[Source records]
============
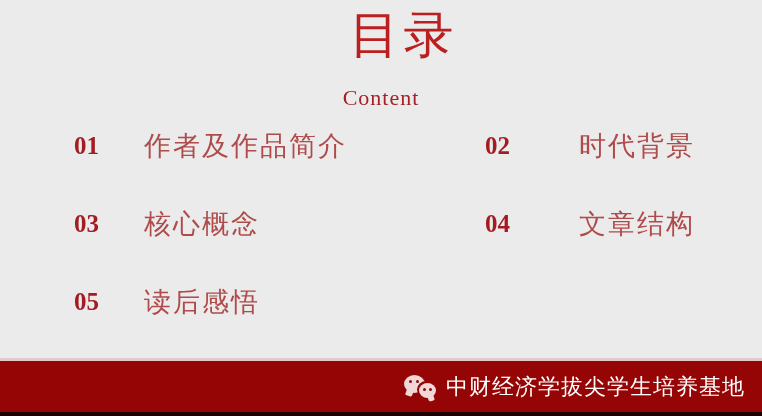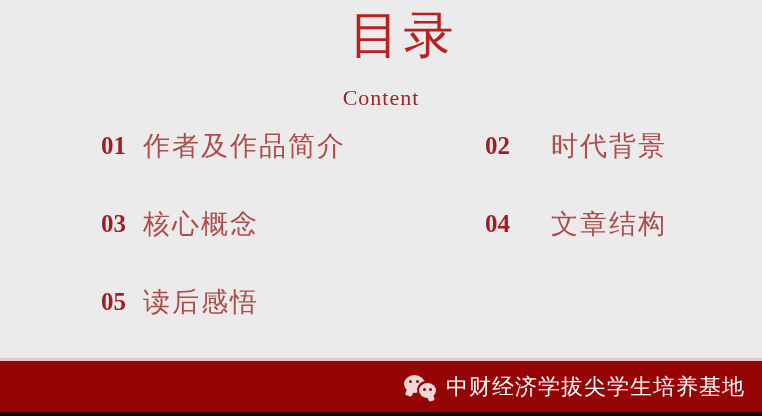--- a/index.html
+++ b/index.html
@@ -65,37 +65,37 @@
   }
   .toc-row.r1 { top: 0px; }
   .toc-row.r2 { top: 78px; }
   .toc-row.r3 { top: 156px; }
 
   .toc-col {
     position: relative;
     display: flex;
     align-items: center;
   }
-  .toc-col.left  { width: 382px; padding-left: 101px; box-sizing: border-box; }
+  .toc-col.left  { width: 382px; padding-left: 74px; box-sizing: border-box; }
   .toc-col.right { width: 380px; padding-left: 103px; box-sizing: border-box; gap: 24px; }
 
   .toc-num {
     font-family: "Liberation Serif", "DejaVu Serif", serif;
     font-size: 25px;
     font-weight: 700;
     color: #a41c22;
     letter-spacing: 0px;
     min-width: 34px;
   }
   .toc-label {
     font-family: "Liberation Serif", "DejaVu Serif", serif;
     font-size: 27px;
     color: #b04b4b;
     letter-spacing: 2px;
-    margin-left: 8px;
+    margin-left: 36px;
     white-space: nowrap;
   }
 
   
   .footer-hairline {
     position: absolute;
     left: 0;
     top: 358px;
     width: 762px;
     height: 3px;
============
> [TASK DETAILS]: Leave the pictures behind and repeat each entry exactly.

> [EXERCISE SOLUTION]:
--- a/index.html
+++ b/index.html
@@ -65,37 +65,37 @@
   }
   .toc-row.r1 { top: 0px; }
   .toc-row.r2 { top: 78px; }
   .toc-row.r3 { top: 156px; }
 
   .toc-col {
     position: relative;
     display: flex;
     align-items: center;
   }
-  .toc-col.left  { width: 382px; padding-left: 101px; box-sizing: border-box; }
+  .toc-col.left  { width: 382px; padding-left: 74px; box-sizing: border-box; }
   .toc-col.right { width: 380px; padding-left: 103px; box-sizing: border-box; gap: 24px; }
 
   .toc-num {
     font-family: "Liberation Serif", "DejaVu Serif", serif;
     font-size: 25px;
     font-weight: 700;
     color: #a41c22;
     letter-spacing: 0px;
     min-width: 34px;
   }
   .toc-label {
     font-family: "Liberation Serif", "DejaVu Serif", serif;
     font-size: 27px;
     color: #b04b4b;
     letter-spacing: 2px;
-    margin-left: 8px;
+    margin-left: 36px;
     white-space: nowrap;
   }
 
   
   .footer-hairline {
     position: absolute;
     left: 0;
     top: 358px;
     width: 762px;
     height: 3px;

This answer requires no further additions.